Web document revisions
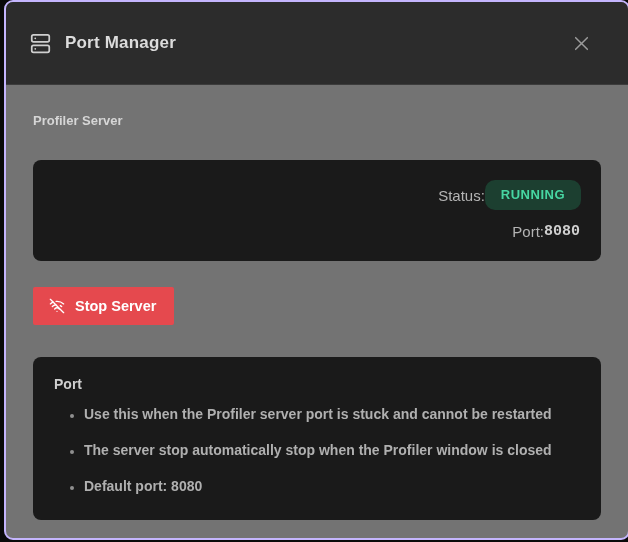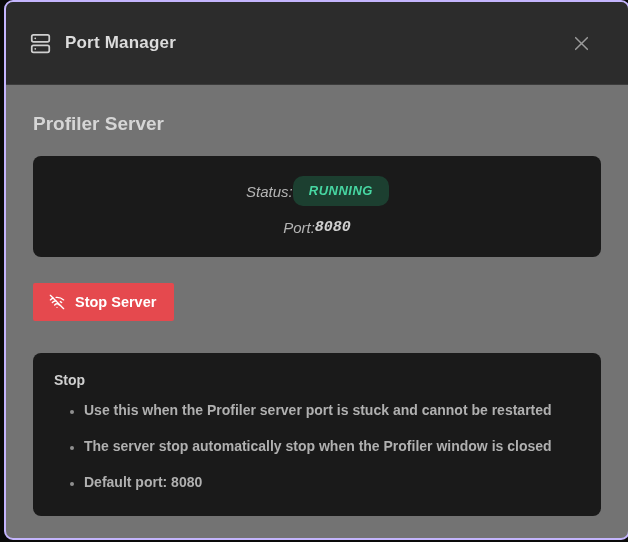--- a/index.html
+++ b/index.html
@@ -63,9 +63,9 @@
   }
   .section-heading {
     color: #d6d6d6;
-    font-size: 19px;
-    font-weight: 700;
-    margin-bottom: 21px;
+    font-size: 13px;
+    font-weight: 700;
+    margin-bottom: 32px;
   }
   .panel {
     background: #1a1a1a;

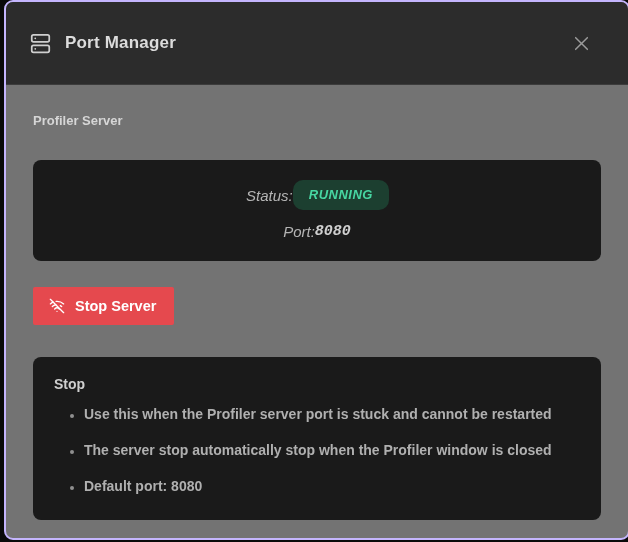--- a/index.html
+++ b/index.html
@@ -77,8 +77,7 @@
   .status-row {
     display: flex;
     align-items: center;
-    justify-content: center;
-    font-style: italic;
+    justify-content: flex-end;
   }
   .status-row + .status-row {
     margin-top: 13px;

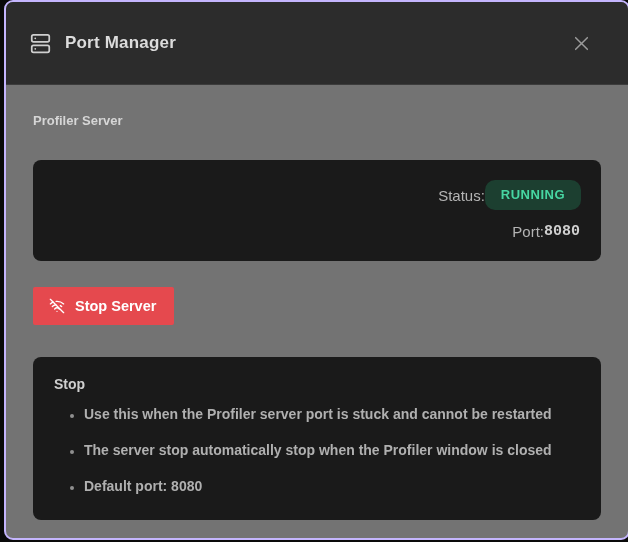--- a/index.html
+++ b/index.html
@@ -204,7 +204,7 @@
     </button>
 
     <div class="panel tips-panel">
-      <div class="tips-heading">Stop</div>
+      <div class="tips-heading">Port</div>
       <ul class="tips-list">
         <li>Use this when the Profiler server port is stuck and cannot be restarted</li>
         <li>The server stop automatically stop when the Profiler window is closed</li>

What needs to be done |
All lines between the one that contains "display: flex;" and the end of the records above, both included, are to be returned exactly as they stand, except for pictures, which are omitted.

Exercise result |
     display: flex;
     align-items: center;
-    justify-content: center;
-    font-style: italic;
+    justify-content: flex-end;
   }
   .status-row + .status-row {
     margin-top: 13px;

--- a/index.html
+++ b/index.html
@@ -204,7 +204,7 @@
     </button>
 
     <div class="panel tips-panel">
-      <div class="tips-heading">Stop</div>
+      <div class="tips-heading">Port</div>
       <ul class="tips-list">
         <li>Use this when the Profiler server port is stuck and cannot be restarted</li>
         <li>The server stop automatically stop when the Profiler window is closed</li>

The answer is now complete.